Le débat ressurgit en Pologne sur une baisse des taux de la banque centrale
Les marchés financiers tablent désormais sur une baisse de taux d’intérêt par la Banque centrale polonaise, les contrats de garantie de taux ayant atteint un point bas de quatre mois la semaine dernière. La semaine précédente encore, les contrats anticipaient une hausse des taux d’intérêts sur l’année.
Ce renversement de tendance fait suite à la publication d’indicateurs économiques en deçà des attentes, avec le ralentissement du rythme de croissance à 3,3% sur un an au deuxième trimestre, contre 3,6% attendus. La déflation s’est également poursuivie en juillet, pour le treizième mois consécutif, avec une baisse des prix de 0,7%. Les contrats de garantie de taux s’établissaient vendredi à 8 points de base en dessous du Wibor, le taux de prêt interbancaire de référence en Pologne.
«Si on ajoute la chute des prix des matières premières et la dévaluation du yuan, on pourrait voir le retour d’une discussion sur une baisse des taux d’intérêts en Pologne» explique Dariusz Kedziora, co-gérant du fonds Aviva Investors Poland. La première économie d’Europe de l’Est importe en effet la très grande majorité de son pétrole et de ses matières premières, ce qui entretient la déflation. D’après les données du FMI, la Chine n’absorbe toutefois qu’un pourcent des exportations polonaises, contre près de 30% pour l’Allemagne.
Pour Ernest Pytlarczyk, chef économiste de Mbank, la branche polonaise de Commerzbank, le ralentissement économique «rompt une tendance à l’accélération et ouvre la voie à une baisse des taux d’intérêts». Le gouverneur de la Banque centrale Marek Belka estimait pourtant il y a un mois qu’une baisse de taux était peu probable.
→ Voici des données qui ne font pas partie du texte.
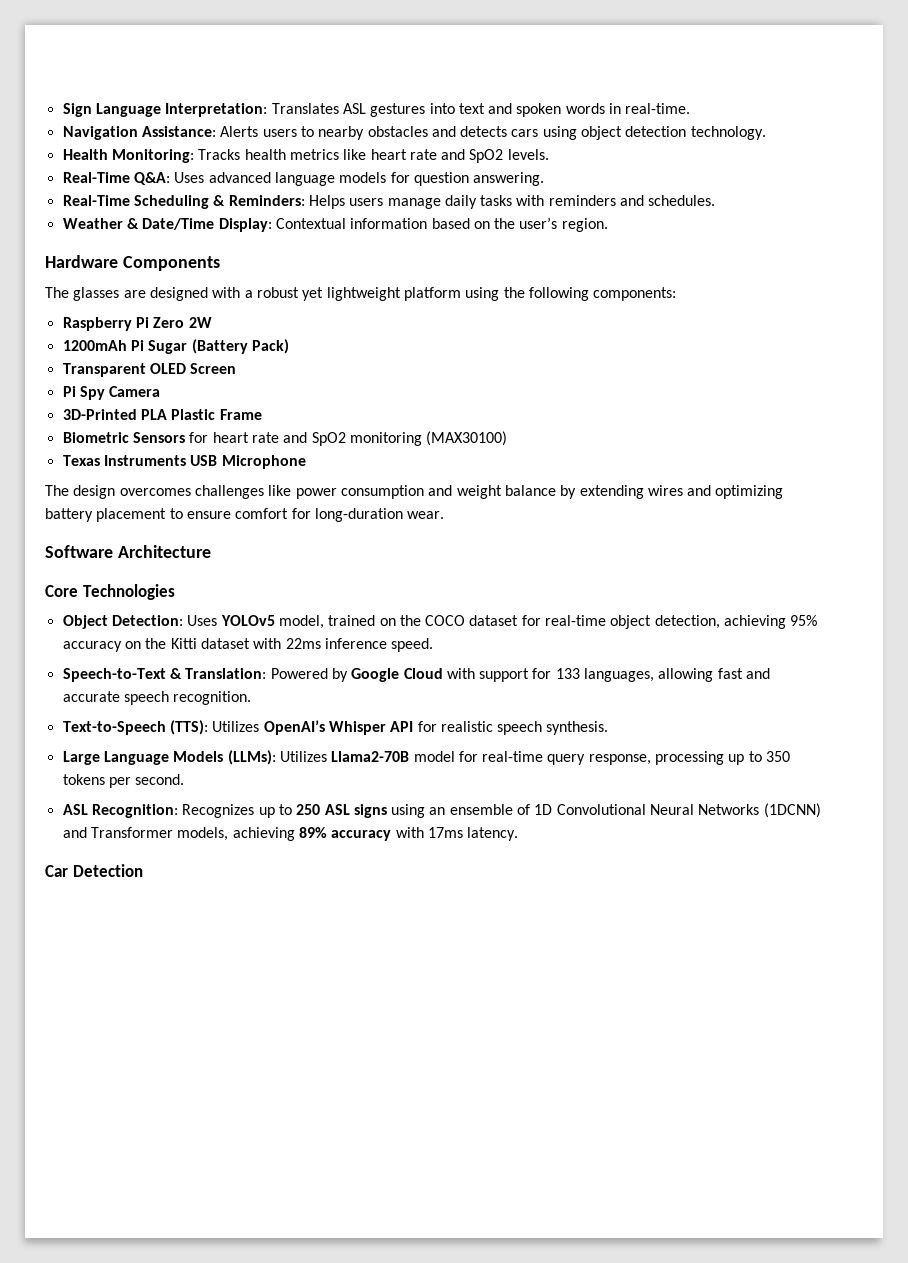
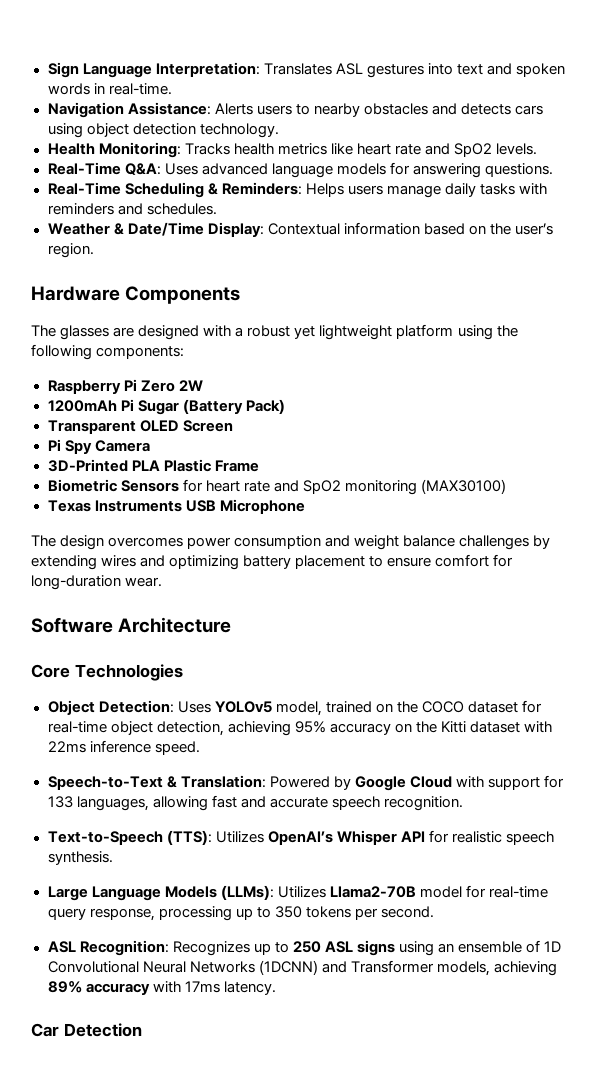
- Real-Time Q&A: Uses advanced language models for question answering.
+ Real-Time Q&A: Uses advanced language models for answering questions.
- The design overcomes challenges like power consumption and weight balance by extending wires and optimizing battery placement to ensure comfort for long-duration wear.
+ The design overcomes power consumption and weight balance challenges by extending wires and optimizing battery placement to ensure comfort for long-duration wear.

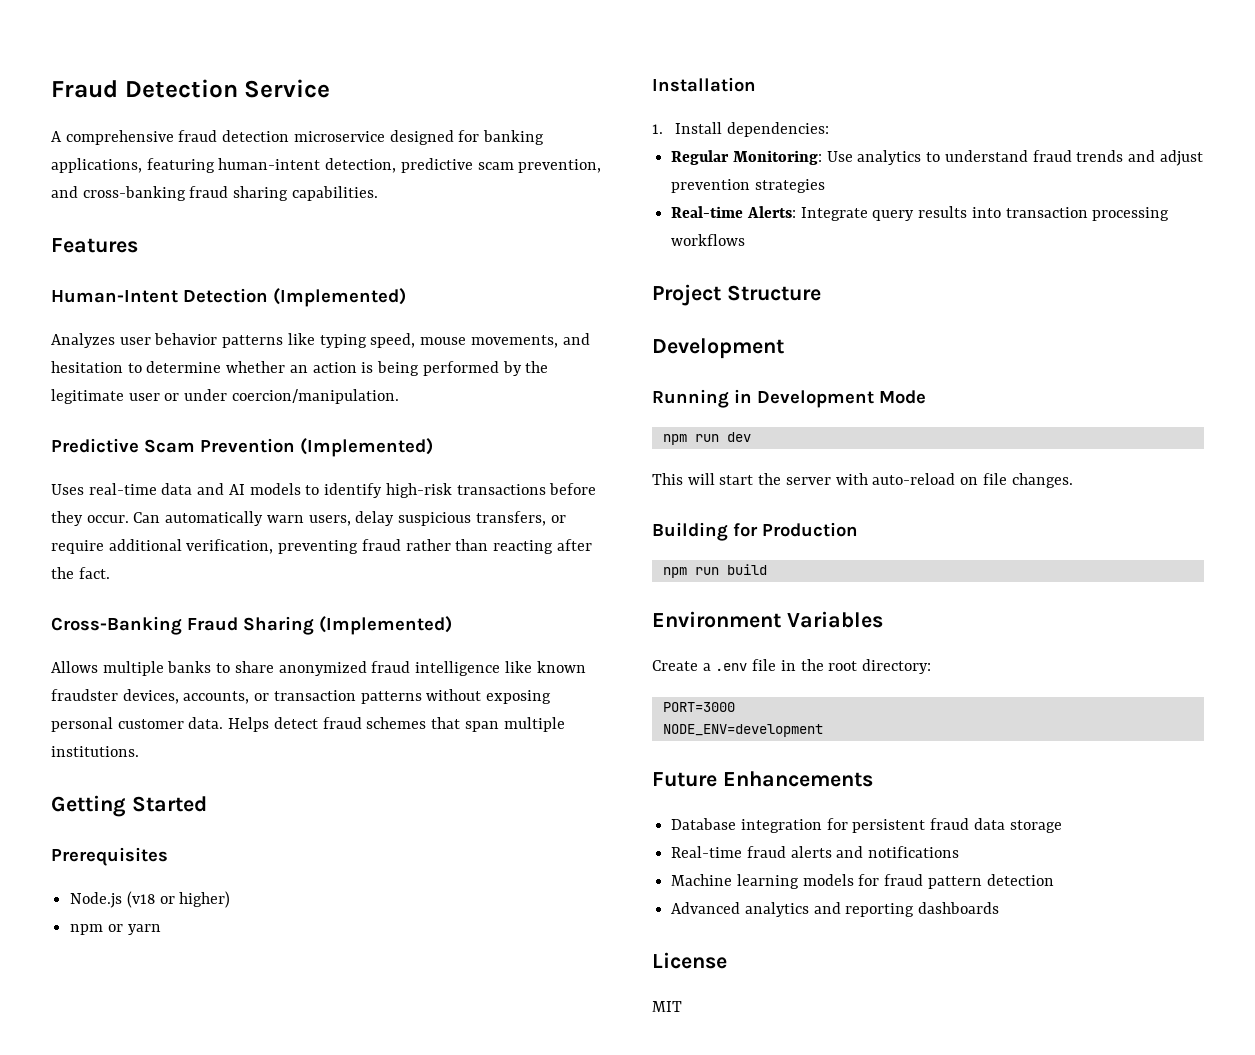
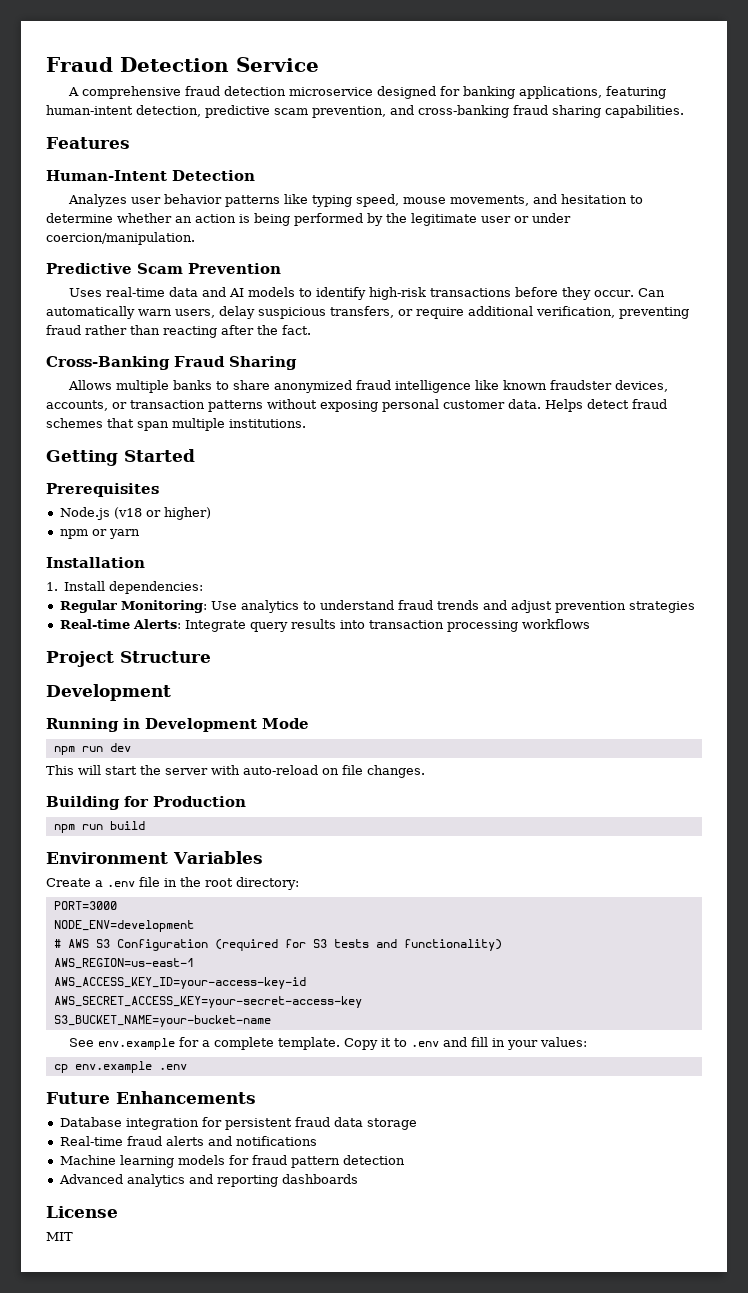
- Human-Intent Detection (Implemented)
+ Human-Intent Detection
- Predictive Scam Prevention (Implemented)
+ Predictive Scam Prevention
- Cross-Banking Fraud Sharing (Implemented)
+ Cross-Banking Fraud Sharing
+ # AWS S3 Configuration (required for S3 tests and functionality)
+ AWS_REGION=us-east-1
+ AWS_ACCESS_KEY_ID=your-access-key-id
+ AWS_SECRET_ACCESS_KEY=your-secret-access-key
+ S3_BUCKET_NAME=your-bucket-name
+ See env.example for a complete template. Copy it to .env and fill in your values:
+ cp env.example .env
Des considérations politiques pourraient toutefois compliquer l'équation. Les sondages donnent pour le moment le parti d’opposition Droit et Justice largement en tête aux élections législatives du 25 octobre. Alojzy Nowak, un économiste proche du parti, indiquait le mois dernier que le comité de politique monétaire devrait tenir compte de politiques visant à « relancer l’économie et réduire le chômage».
Hier, c’est le nouveau Président Andrzej Duda qui déclarait que les prochains membres du comité devront soutenir une vision plus interventionniste de la Banque centrale. Sur les dix membres du comité, six seront renouvelés par le nouveau Parlement et deux seront nommés par le Président d’ici à février 2016.